#### TASK STATEMENT:
Reproduce the entries shown below only from the line with "[266,423,322,435] tokens ->" down to the line with "[408,423,572,435] [133,442,349,458] PaaS", keeping both end lines and copying each one exactly.

#### SUPPLIED MATERIAL:

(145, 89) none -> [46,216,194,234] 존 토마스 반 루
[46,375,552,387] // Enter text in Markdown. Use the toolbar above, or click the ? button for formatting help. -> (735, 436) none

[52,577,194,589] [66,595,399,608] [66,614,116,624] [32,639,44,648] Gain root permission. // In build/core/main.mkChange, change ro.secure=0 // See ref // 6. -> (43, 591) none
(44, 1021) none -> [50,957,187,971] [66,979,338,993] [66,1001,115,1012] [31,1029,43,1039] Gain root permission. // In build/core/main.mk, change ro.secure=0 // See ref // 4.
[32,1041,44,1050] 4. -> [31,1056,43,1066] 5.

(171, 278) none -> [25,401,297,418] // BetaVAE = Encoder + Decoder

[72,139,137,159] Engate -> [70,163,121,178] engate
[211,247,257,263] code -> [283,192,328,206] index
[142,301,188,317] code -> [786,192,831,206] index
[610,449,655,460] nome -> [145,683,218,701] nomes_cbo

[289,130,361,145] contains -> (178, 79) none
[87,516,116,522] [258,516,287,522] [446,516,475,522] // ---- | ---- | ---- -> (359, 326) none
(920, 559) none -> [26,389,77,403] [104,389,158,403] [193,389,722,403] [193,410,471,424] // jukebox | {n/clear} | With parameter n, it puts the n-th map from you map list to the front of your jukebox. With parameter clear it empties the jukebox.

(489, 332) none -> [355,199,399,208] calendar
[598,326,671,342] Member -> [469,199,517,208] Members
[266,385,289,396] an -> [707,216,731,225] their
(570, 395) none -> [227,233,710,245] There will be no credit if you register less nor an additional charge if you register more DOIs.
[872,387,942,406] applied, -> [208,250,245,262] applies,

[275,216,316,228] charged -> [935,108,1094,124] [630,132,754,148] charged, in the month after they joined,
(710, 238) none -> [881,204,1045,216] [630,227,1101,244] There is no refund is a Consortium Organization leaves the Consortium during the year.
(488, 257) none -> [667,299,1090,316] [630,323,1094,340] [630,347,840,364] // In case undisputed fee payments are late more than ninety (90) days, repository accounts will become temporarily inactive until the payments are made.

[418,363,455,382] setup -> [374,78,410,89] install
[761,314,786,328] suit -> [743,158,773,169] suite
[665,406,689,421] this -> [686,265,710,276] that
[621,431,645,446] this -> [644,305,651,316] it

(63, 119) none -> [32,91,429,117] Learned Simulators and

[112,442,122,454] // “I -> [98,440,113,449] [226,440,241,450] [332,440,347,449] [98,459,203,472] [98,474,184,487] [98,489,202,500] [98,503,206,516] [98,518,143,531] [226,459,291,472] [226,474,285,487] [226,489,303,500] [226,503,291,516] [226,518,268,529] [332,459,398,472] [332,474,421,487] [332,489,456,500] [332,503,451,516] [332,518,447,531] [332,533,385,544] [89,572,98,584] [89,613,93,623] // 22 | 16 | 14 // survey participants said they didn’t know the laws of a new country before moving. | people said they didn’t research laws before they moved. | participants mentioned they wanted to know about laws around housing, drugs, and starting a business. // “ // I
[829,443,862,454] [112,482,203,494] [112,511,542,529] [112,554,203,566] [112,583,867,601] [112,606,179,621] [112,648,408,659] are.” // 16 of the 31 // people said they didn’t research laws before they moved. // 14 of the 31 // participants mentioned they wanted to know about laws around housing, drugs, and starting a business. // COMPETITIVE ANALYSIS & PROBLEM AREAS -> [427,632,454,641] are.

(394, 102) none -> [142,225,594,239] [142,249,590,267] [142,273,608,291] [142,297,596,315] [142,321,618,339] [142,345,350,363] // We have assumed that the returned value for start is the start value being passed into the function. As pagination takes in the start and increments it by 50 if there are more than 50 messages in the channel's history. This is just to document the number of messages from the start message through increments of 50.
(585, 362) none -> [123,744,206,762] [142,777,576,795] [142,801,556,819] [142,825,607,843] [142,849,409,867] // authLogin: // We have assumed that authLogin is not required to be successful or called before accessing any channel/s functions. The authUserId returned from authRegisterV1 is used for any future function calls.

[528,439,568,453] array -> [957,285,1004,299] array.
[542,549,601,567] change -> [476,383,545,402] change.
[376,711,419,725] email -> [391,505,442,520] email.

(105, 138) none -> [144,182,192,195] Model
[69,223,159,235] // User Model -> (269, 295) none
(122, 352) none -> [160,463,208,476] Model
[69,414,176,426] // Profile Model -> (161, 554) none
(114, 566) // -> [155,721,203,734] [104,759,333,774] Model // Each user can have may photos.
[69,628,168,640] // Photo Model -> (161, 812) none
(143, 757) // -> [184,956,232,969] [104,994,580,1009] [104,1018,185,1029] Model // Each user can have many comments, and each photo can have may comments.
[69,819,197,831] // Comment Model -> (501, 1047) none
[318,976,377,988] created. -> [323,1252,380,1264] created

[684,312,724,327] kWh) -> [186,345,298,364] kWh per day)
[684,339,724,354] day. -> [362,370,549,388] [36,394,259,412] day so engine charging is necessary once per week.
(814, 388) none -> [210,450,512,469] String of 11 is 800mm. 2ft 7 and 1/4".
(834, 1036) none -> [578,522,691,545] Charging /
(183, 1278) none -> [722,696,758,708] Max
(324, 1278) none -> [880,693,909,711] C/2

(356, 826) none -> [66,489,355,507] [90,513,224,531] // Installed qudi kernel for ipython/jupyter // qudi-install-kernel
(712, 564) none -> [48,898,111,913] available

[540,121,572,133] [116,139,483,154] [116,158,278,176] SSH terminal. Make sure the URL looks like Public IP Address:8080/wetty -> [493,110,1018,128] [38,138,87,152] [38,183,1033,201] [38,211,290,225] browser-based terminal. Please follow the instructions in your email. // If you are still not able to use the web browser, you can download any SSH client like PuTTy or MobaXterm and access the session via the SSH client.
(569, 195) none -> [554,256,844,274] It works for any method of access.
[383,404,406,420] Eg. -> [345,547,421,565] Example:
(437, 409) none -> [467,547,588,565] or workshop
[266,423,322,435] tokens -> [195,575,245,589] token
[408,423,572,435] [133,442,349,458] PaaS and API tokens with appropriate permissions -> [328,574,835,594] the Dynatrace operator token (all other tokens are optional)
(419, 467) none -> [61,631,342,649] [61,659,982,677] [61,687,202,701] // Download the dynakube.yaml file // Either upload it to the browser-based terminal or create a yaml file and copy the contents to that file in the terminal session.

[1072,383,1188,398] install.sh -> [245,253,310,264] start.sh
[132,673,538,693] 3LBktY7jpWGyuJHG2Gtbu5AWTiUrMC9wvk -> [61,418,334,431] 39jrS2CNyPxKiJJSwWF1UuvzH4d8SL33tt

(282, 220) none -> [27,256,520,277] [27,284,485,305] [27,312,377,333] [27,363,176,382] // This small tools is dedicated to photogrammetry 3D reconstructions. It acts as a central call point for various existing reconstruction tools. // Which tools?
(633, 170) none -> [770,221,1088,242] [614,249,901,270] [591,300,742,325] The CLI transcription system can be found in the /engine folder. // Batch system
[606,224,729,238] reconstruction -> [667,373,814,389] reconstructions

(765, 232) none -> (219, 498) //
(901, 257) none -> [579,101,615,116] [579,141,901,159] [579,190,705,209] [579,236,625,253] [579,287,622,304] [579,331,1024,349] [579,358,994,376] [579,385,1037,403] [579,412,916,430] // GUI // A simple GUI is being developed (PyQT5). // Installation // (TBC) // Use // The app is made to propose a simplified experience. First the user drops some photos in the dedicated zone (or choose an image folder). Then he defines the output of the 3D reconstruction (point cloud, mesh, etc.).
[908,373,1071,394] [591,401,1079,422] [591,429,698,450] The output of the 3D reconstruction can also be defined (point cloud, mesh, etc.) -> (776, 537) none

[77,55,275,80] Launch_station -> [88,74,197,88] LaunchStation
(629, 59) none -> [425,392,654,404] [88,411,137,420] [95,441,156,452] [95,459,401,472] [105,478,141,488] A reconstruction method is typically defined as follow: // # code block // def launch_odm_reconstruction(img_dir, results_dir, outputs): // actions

#### SOLUTION:
[266,423,322,435] tokens -> [195,575,245,589] token
[408,423,572,435] [133,442,349,458] PaaS and API tokens with appropriate permissions -> [328,574,835,594] the Dynatrace operator token (all other tokens are optional)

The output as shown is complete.